The Barbarossa Monument depicts Friedrich I, the famous emperor Barbarossa (1122-1190), who has been dozing here for so long already that his beard has grown through the marble slab on which his chin rests. The medieval history of Germany is well known in this region; indeed, it saturates it and shapes its identity.

The legend tells that the Emperor Rotbart (Redbeard), who sleeps in a cave beneath the monument, awakes once every hundred years and sends a dwarf outside. And this is where the raven comes into play. As long as ravens circle the mountain, the emperor must sleep for one hundred years more. When he awakens he will restore order in the world above him.

Whatever form order must take – this type of secularized story of Christian salvation inspires great hope. The story had its progressive phase in the Romantic era before the German Empire had it swell to one of those tacky myths that the Third Reich so welcomed. Ever since, we’ve been struggling to gain a more balanced image of it. The mainspring of the location and of the myth is the hovering raven. This ink-black bird with its menacingly hard, long beak presents a complex, symbolic character. Ravens evoke a strong feeling of menace, which evaporates the moment the birds fly off again. Then a feeling of hope arises.
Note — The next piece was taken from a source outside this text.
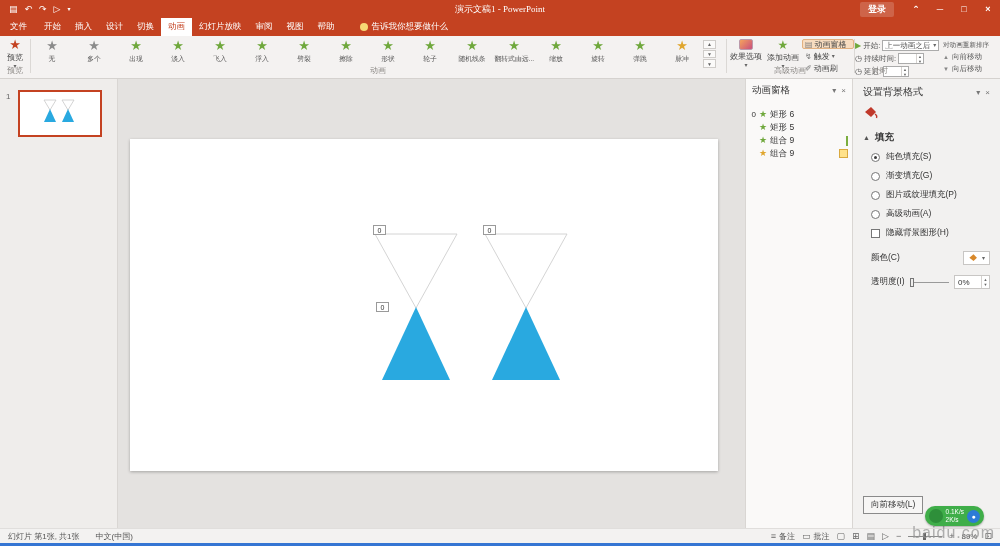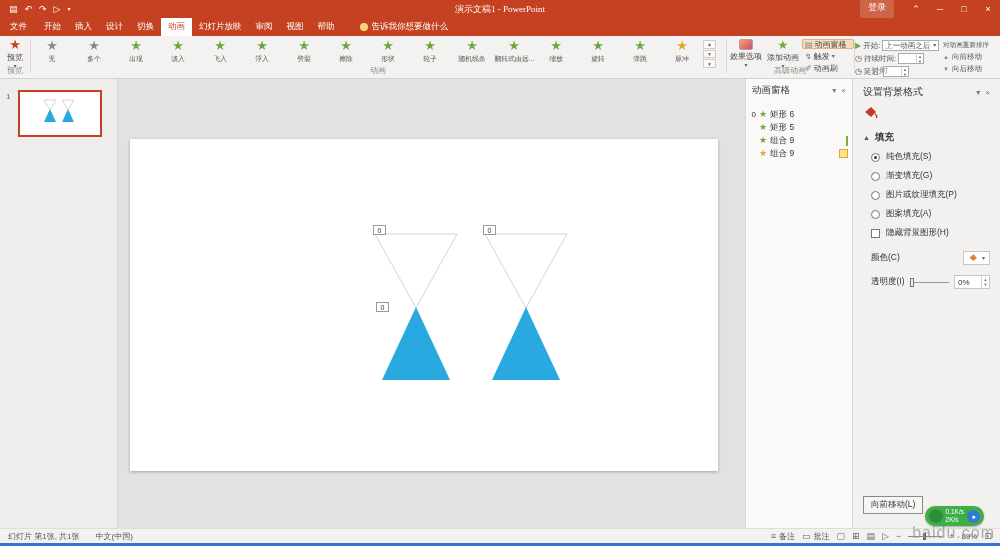"登录" .tb-right { align-items: none -> center; font-weight: none -> bold }
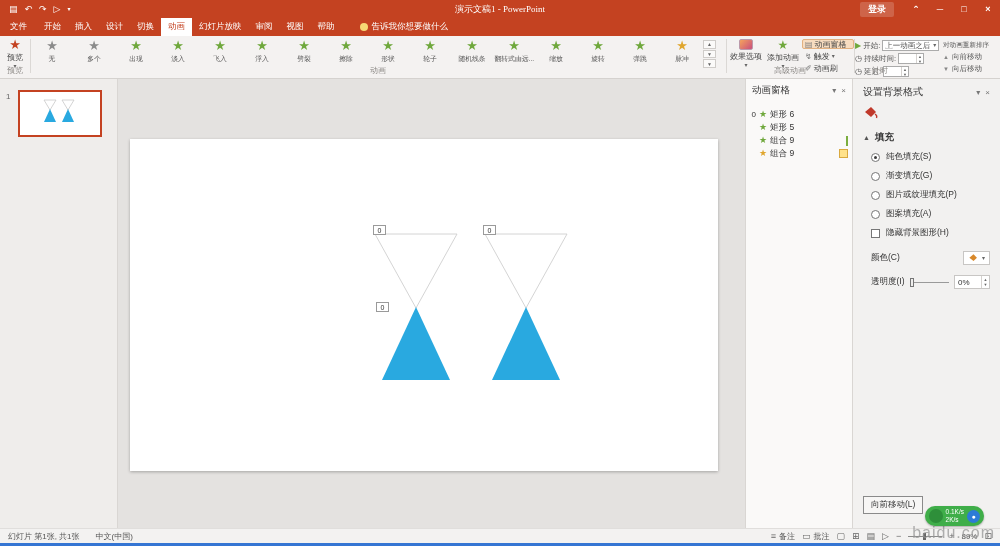"图案填充(A)" span { text: 图案填充 -> 高级动画 }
(text: Christine von Brühl)

Henrik Schrat, born in 1968 in Greiz, Thuringia, graduated in Set Design/ Painting from the University of Fine Arts Dresden (1991–96), gained an MA in Fine Art Media from the Slade School of Fine Art, London (2000–2002).
Since the late 1990s Schrat has consistently addressed economic issues from a cultural perspective. In 2000 a visual narrative plus interviews accompanied the project The Appearance of Fantasy, realised on the floor of the Frankfurt Stock Exchange. In 2008 the series One Day Comic was created as a cooperative venture for Eastside Projects, Birmingham. Narrative mural projects are developed to reflect their respective context: Milk & Honey in the Casino of the German Parliament (2004), Intent to Tan and Withdrawal Symptoms at the Forum Ludwig in Aachen (2005/06), MEATCANDY at the MOCCA in Toronto (2007), and Wolfsampel in the Galileo Tower in Frankfurt/M (2009). 
In 2004/05 he cooperated with Mari Brellochs on Product & Vision, an interactive project involving enterprises, scientists and artists. Since 2007 he has been writing his PhD thesis at the Business School of the University of Essex, on the adequacy of comics to depict organisation.